By Roger J Kerr
The Kiwi dollar’s slide downwards continues as political risk factors cause uncertainty about the future in the eyes of foreign investors and currency traders.
The NZD/USD exchange rate has broken below key technical/chart support areas around 0.7150 and for the meantime there are no buyers in sight.
Further selling can be expected from the current level of 0.7090 ahead of the political deadline New Zealand First’s leader Winston Peters has set for Thursday 12 October to make a decision on which party he is going with.
The very tight timetable certainly indicates that a “confidence and supply” agreement is much more likely than a formal coalition Government with either National or alternatively the Labour/Greens block.
My view is that if Winston decides to go with a supply agreement with National the Kiwi dollar will immediately bounce back up by as much as two cents, as that would signal no real change to broad economic policy direction in New Zealand. All the recent selling that has pushed the Kiwi dollar down would be instantaneously unwound.
However, an extension of the deadline date and any hint that he wants to bring the Greens into the talks with Labour, the Kiwi dollar will depreciate further to below 0.7000.
If the political outcome is that Winston concludes a supply agreement with the Labour/Green block and Jacinda Ardern become Prime Minister the Kiwi dollar would be sold down another two of three cents to the 0.6800 area.

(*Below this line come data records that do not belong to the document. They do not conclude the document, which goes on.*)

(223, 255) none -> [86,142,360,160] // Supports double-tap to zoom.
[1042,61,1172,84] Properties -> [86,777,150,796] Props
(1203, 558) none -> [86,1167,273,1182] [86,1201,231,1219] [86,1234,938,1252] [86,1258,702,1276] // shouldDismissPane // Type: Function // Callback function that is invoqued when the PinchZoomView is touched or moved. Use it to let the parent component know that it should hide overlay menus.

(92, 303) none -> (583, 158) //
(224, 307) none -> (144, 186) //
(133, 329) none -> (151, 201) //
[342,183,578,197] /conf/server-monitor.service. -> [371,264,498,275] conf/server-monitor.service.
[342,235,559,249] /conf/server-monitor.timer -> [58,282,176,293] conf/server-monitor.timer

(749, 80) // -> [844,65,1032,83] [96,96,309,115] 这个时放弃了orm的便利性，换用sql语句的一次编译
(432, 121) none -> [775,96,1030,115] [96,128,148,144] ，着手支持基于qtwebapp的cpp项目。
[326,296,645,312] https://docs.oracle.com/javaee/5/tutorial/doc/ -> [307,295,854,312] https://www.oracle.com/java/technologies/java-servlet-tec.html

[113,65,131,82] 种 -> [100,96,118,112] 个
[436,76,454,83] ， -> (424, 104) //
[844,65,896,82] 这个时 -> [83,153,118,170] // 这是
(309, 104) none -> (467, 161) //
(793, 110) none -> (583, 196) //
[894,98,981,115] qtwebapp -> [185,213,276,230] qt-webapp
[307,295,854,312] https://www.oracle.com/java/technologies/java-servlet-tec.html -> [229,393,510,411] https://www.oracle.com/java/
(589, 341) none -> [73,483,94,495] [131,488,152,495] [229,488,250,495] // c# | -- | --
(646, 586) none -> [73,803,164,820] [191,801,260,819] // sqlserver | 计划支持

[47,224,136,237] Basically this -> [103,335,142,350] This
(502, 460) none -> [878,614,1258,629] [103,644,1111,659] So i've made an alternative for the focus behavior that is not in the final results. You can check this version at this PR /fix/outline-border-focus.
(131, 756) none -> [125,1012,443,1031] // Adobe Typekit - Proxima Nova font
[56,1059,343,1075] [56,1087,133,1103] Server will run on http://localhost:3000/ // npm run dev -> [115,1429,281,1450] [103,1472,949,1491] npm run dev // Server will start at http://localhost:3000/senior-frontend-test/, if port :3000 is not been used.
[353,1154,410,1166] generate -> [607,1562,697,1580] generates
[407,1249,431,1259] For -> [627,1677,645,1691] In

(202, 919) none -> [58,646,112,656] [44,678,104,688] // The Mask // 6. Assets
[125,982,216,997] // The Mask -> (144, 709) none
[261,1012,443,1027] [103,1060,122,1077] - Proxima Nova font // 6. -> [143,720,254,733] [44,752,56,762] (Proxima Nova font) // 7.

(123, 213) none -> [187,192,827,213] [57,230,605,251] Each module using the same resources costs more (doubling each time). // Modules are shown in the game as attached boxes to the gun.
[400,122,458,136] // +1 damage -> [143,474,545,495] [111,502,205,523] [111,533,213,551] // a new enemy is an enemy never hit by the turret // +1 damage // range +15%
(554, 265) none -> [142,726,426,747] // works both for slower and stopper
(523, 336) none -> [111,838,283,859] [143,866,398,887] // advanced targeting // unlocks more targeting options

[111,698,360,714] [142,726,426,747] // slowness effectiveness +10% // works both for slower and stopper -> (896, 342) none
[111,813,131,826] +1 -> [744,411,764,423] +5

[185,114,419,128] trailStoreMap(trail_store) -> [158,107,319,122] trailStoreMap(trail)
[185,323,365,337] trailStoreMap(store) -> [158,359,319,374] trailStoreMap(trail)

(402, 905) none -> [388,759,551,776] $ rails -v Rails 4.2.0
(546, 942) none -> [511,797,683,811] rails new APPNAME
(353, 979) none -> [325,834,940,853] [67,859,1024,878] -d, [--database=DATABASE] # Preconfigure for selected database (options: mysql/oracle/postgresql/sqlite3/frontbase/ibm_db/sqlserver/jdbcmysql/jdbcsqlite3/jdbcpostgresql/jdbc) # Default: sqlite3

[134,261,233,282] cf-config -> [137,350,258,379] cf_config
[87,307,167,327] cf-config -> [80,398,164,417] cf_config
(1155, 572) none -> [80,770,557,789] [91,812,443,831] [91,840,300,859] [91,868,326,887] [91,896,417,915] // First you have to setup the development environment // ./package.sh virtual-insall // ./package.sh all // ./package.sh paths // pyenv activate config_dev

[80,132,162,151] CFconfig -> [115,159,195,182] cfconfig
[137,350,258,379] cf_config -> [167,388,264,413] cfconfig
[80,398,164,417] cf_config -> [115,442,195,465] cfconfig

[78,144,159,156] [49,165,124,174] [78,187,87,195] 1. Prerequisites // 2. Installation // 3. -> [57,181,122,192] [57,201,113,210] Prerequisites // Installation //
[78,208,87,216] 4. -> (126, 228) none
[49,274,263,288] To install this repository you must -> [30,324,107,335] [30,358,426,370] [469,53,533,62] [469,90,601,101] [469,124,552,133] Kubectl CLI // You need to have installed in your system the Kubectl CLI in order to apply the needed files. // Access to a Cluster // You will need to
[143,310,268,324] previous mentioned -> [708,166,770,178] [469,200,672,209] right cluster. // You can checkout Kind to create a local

Under this scenario, foreign investors would struggle to comprehend how the public of New Zealand could vote the incumbent Government out of office after it has guided the economy from recession and budget deficits in 2010 to 3% growth rates and booming budget surpluses in 2017.
On top of that successful fiscal management the country’s Terms of Trade (export prices over import prices) has returned to 40 year highs.
The foreign investors will conclude that something has gone horribly wrong in New Zealand that they do not know about and thus they will reduce their NZ dollar denominated investment allocations in bonds and equities.
A Labour/Greens/NZ First combination in Government with lower immigration policies and new restrictions on foreign investment will indicate to foreign investors that their money is not welcome in New Zealand as the shutters go up.
Once the political uncertainties come to an end and we have a Government in place, the normal drivers of the Kiwi dollar (USD, AUD and whole milk powder price movements) will return and determine the Kiwi’s future direction.
The US dollar is looking stronger on global FX markets and the upward surge in metal and mining commodity prices that drove the AUD/USD rate up to 0.8000 recently have now reversed, therefore the AUD has already pulled back to 0.7780 against the USD and looks set to ease further.
In addition to these offshore negatives for the NZ dollar, the situation with the NZ share market is also cause for concern.
Strong foreign investor buying of NZ high yielding dividend stocks (in a world of no yield anywhere) has pushed the NZ share market to an over-priced and very expensive 22 times earnings multiple level.
Such giddy heights are unsustainable and a correction is inevitable. The downwards correction will be more pronounced if the foreign holders of NZ stocks observe that we have also tossed out the incumbent Government.
Equity market disinvestment by offshore players would see the Kiwi dollar sold as they pull their money out of New Zealand.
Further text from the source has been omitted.